=== Aim of the task ===
Search the data for "sizing". Each line containing it is to be copied.

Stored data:
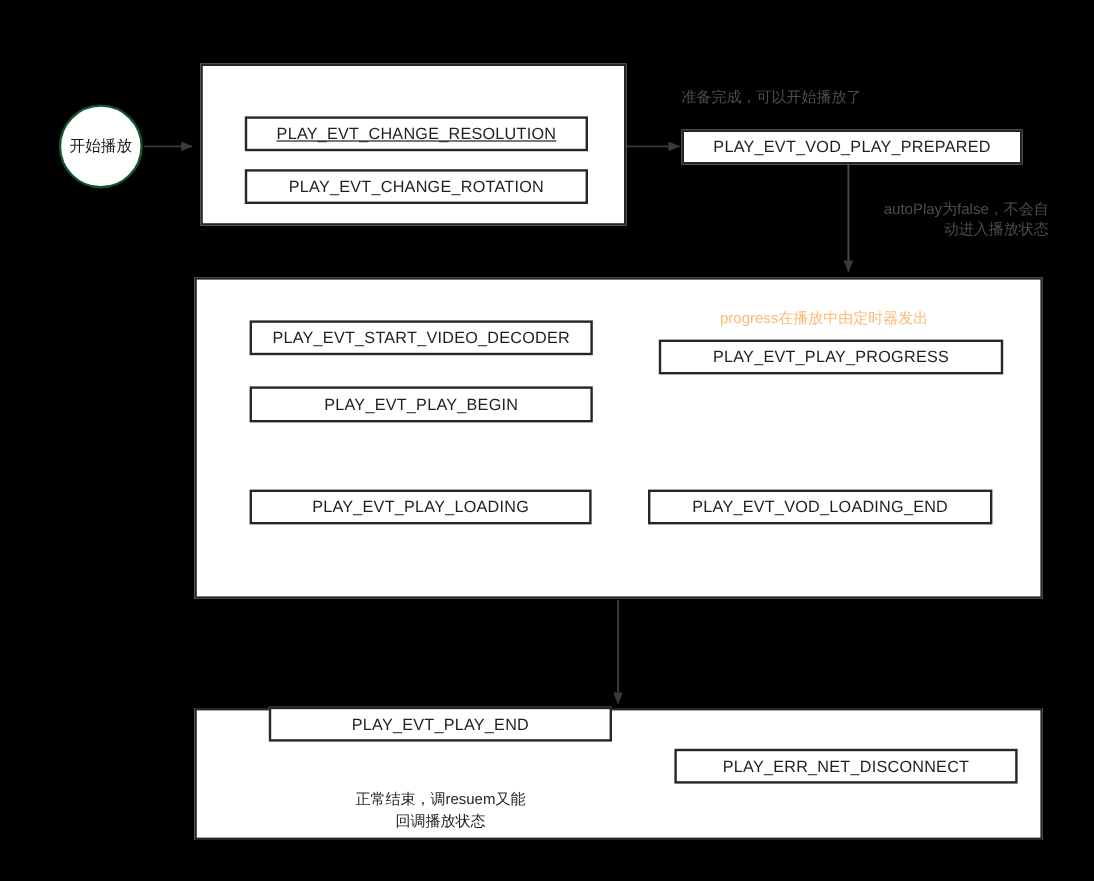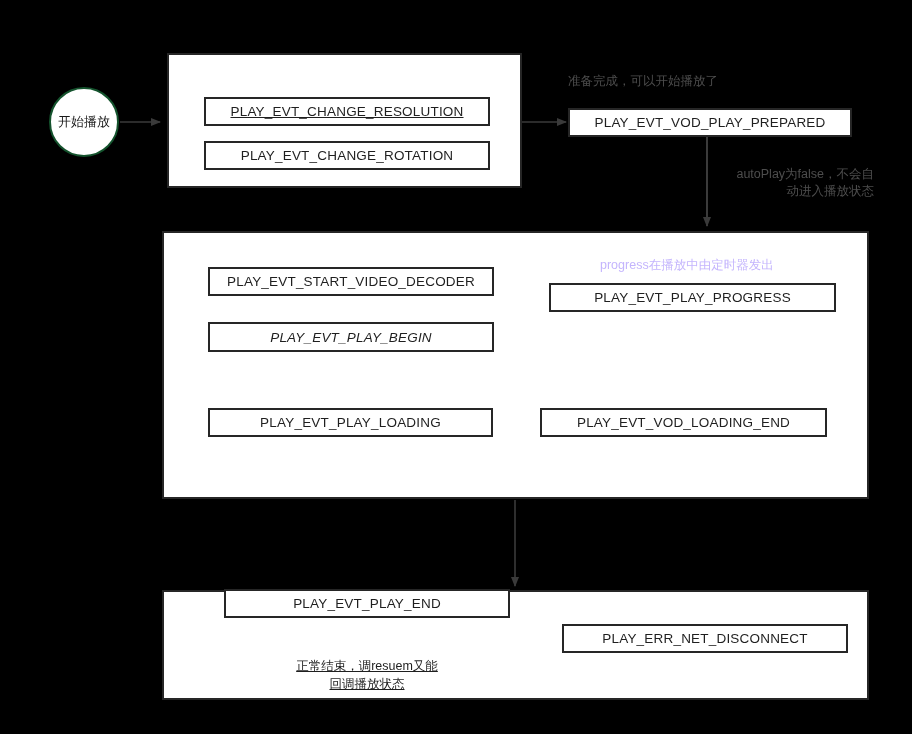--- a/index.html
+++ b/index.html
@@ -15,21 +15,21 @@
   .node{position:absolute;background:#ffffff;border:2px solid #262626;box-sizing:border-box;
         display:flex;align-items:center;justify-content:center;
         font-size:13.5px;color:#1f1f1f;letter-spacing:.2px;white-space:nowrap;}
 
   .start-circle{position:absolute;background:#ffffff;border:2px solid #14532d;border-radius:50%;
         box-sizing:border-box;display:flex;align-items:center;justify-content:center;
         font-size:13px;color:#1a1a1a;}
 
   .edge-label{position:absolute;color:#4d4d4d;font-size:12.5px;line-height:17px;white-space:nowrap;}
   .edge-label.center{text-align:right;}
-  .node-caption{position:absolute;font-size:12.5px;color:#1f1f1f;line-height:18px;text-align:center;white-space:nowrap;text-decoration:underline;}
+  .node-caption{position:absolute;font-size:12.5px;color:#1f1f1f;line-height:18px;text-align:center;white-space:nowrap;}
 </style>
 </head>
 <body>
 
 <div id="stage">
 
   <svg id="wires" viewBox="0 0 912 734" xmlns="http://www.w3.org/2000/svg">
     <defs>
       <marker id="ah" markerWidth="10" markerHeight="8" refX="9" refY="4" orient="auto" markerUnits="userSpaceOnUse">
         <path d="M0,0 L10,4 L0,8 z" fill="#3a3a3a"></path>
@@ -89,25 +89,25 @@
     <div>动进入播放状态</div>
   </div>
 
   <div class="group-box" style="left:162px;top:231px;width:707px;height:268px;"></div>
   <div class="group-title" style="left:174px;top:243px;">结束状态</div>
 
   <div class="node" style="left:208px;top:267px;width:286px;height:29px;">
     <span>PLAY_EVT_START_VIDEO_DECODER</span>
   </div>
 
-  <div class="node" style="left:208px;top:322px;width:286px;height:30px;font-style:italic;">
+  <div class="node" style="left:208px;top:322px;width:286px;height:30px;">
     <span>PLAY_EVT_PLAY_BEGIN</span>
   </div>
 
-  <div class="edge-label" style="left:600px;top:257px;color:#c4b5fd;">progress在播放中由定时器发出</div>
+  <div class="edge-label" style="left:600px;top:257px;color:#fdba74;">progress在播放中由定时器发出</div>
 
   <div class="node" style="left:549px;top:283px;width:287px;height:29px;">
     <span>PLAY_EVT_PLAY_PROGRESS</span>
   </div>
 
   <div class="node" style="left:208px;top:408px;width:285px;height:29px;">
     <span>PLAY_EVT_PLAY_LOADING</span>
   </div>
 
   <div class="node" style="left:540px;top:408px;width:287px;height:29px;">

---

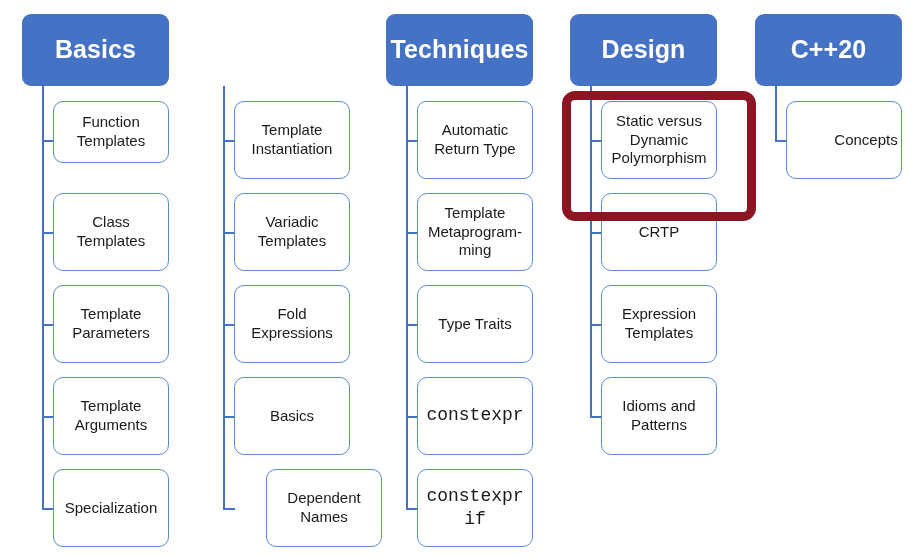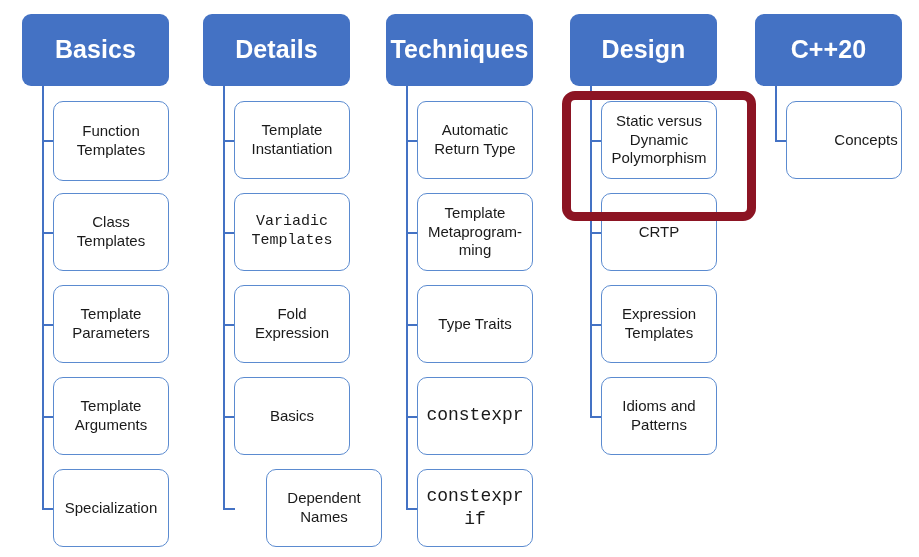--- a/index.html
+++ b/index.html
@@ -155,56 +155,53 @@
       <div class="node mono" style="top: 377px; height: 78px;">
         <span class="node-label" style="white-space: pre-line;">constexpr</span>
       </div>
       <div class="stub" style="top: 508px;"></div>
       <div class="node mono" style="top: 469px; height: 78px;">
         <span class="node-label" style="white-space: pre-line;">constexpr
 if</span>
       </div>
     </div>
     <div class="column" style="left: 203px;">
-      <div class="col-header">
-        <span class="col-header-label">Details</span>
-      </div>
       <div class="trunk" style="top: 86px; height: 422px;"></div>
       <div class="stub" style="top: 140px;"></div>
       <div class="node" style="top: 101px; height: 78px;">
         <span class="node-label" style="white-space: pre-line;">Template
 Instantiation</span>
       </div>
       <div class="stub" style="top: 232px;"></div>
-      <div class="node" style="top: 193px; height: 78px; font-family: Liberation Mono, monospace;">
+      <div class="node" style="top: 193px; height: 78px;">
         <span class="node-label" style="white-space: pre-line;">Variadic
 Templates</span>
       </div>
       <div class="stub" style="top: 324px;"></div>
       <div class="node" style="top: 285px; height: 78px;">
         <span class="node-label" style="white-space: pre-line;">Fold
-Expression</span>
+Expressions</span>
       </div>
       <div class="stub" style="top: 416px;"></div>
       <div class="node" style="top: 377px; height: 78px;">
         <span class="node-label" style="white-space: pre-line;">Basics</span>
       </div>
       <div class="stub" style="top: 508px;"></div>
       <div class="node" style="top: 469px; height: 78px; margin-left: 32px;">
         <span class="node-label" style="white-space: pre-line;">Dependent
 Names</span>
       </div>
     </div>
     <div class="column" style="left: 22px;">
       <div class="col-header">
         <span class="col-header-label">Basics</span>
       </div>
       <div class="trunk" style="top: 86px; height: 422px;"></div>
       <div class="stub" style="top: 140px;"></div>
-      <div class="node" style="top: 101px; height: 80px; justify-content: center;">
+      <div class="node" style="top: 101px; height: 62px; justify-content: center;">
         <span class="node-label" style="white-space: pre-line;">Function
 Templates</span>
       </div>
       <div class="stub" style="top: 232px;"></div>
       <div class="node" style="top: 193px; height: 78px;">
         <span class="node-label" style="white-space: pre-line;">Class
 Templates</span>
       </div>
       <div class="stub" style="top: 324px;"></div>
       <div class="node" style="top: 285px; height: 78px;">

=== Written solution ===
   .node{position:absolute;background:#ffffff;border:2px solid #262626;box-sizing:border-box;
         box-sizing:border-box;display:flex;align-items:center;justify-content:center;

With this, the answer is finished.